This week’s episode, If…The Generations Fall Out, posited a future in which vast numbers of pensioners have formed an unbeatable electoral block in order to extort massive taxes from the young to pay for their own luxurious lifestyles. Meanwhile, the young (starting in Germany, of course) are organising a fightback against the pampered pensioners.

This is a particularly outlandish spin on the conventional wisdom that an ageing population is about to become a major social problem, and while it was supported by an array of breathless experts, the argument was really carried by the drama, in which an angry young man organised demonstrations against the appropriately irritating baby boomers, under the slogan, ‘They play, we pay’.

spiked contributor Phil Mullan popped up to challenge the doom-filled predictions of inter-generational strife (‘In 2004,’ the narrator explained, ‘not everyone was so pessimistic’), but of course he had already been ‘proved wrong’ by the programme’s premise. So while his argument that an ageing population could be of benefit to society rather than a burden was convincing (1), he was made to look like Neville Chamberlain promising ‘peace for our time’, or the record executive who turned down the Beatles.

The programme’s editor Peter Barron insists that the scenarios are based on painstaking research (2). Inevitably, though, each programme makes political assumptions, and indeed promotes certain political ideas. Nothing wrong with that, except for the pretence of cool-headed objectivity. Significantly, the idea of increasing immigration in order to change our demography was dismissed as soon as it was raised (on practical grounds, you understand). There must be no easy fixes in this subjunctive clause.
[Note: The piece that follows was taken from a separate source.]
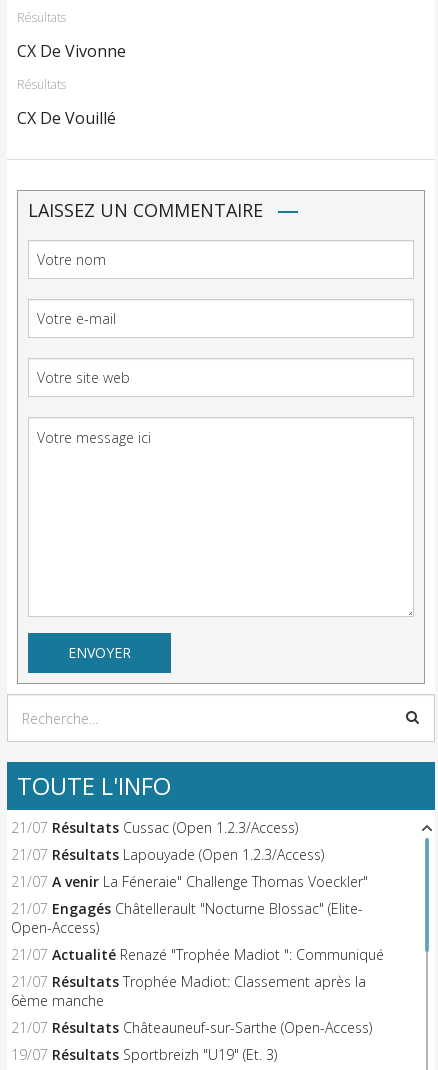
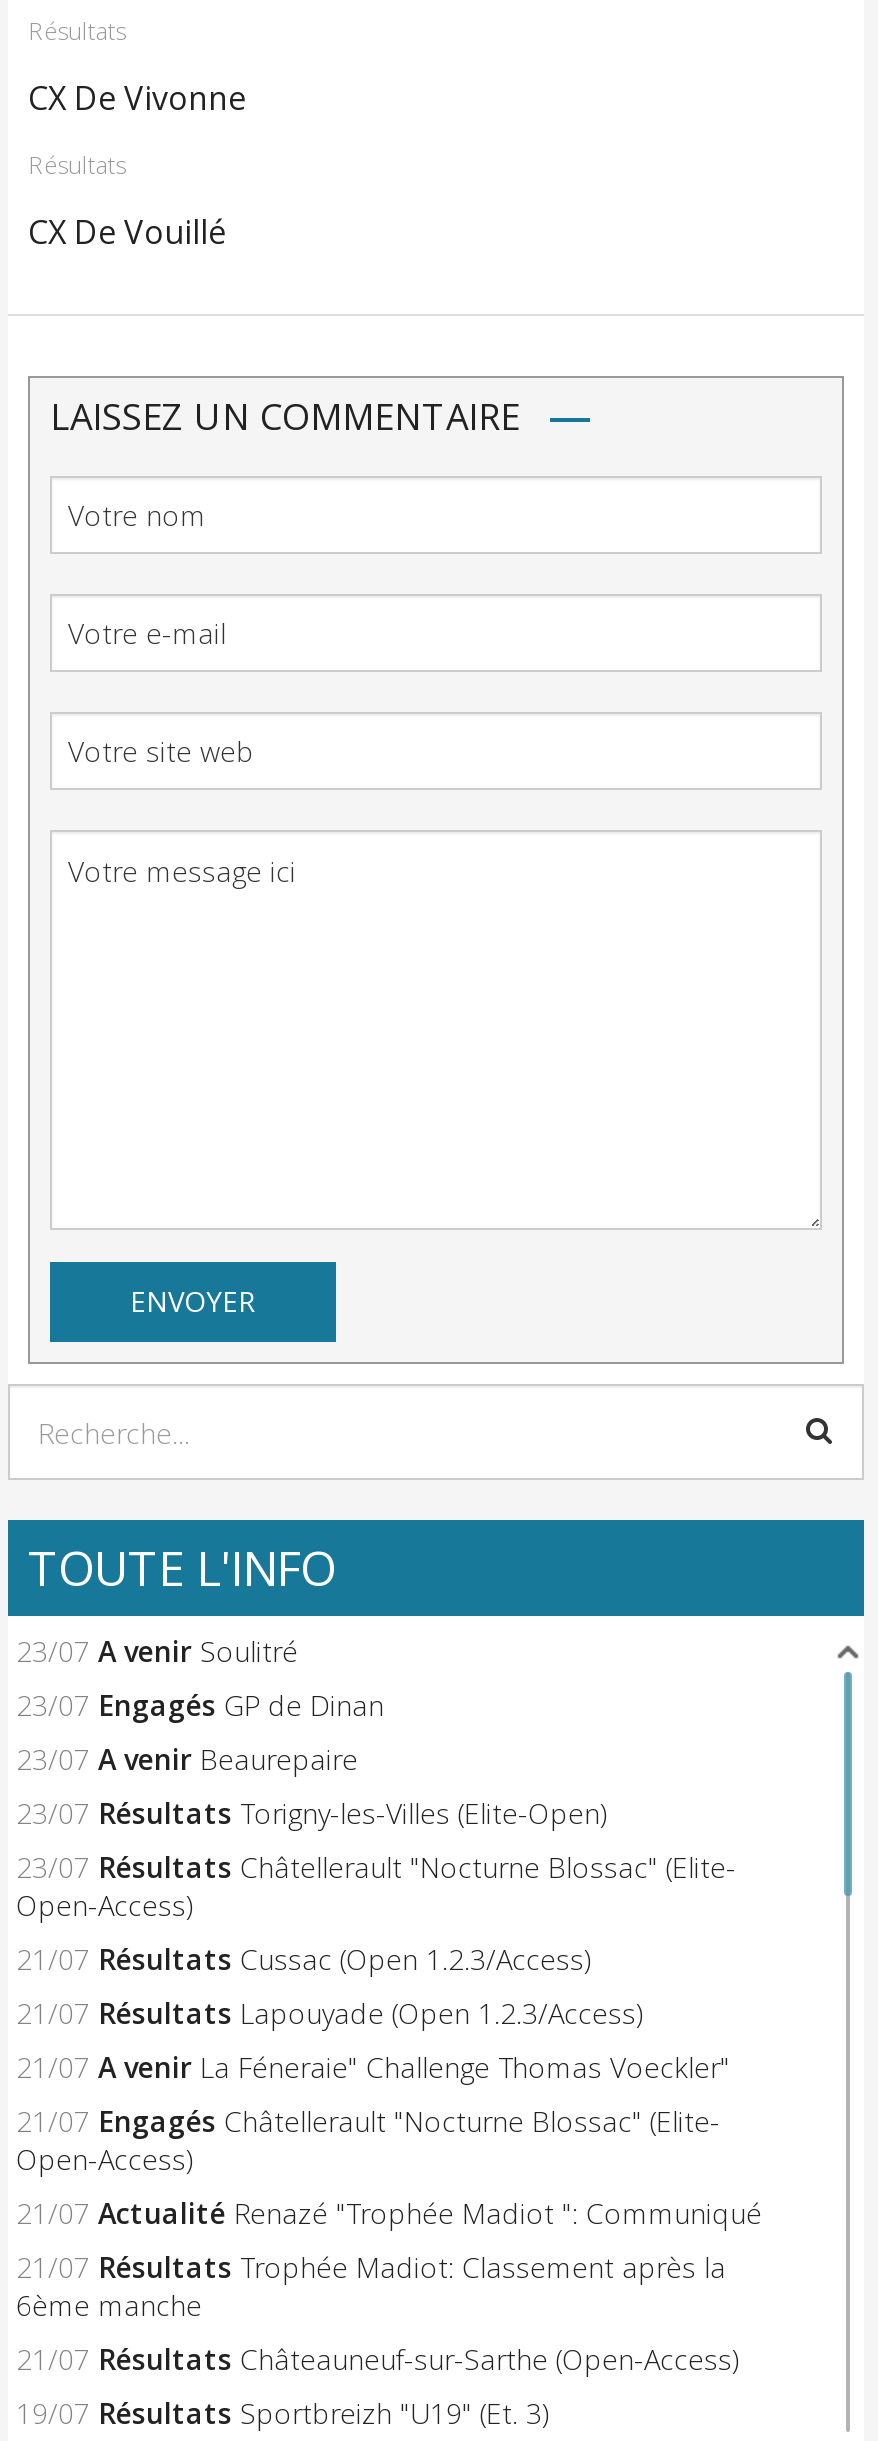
none -> [16,1632,736,1924] 23/07 A venir Soulitré | 23/07 Engagés GP de Dinan | 23/07 A venir Beaurepaire | 23/07 Résultats Torigny-les-Villes (Elite-Open) | 23/07 Résultats Châtellerault "Nocturne Blossac" (Elite- | Open-Access)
Amid all this warning of dramatic social change, the polemical thrust of next week’s episode, If… Women Ruled the World, is almost reassuringly sexist. Apparently after a couple more decades of storming boardrooms and outperforming men, women will decide that what they really want is to stay at home and have babies. Interestingly this suggestion is made with varying degrees of straightforwardness by thinktankers of left and right.

The dramatised scenario combines familiar ideas about female efficiency and emotional skills trumping redundant male aggression and competitiveness with a suggestion that all this success is fundamentally unfeminine, and that the real revolution should be in work-life balance (that’s thinktank-speak for the call of the kitchen sink).

The last bastion of maleness will supposedly be parliament, allegedly because the hours are family unfriendly (not because parliamentary politics only attracts losers, then), but this desperate dig at old-fashioned sexism barely conceals the newfangled sexism promoted by the drama and the experts.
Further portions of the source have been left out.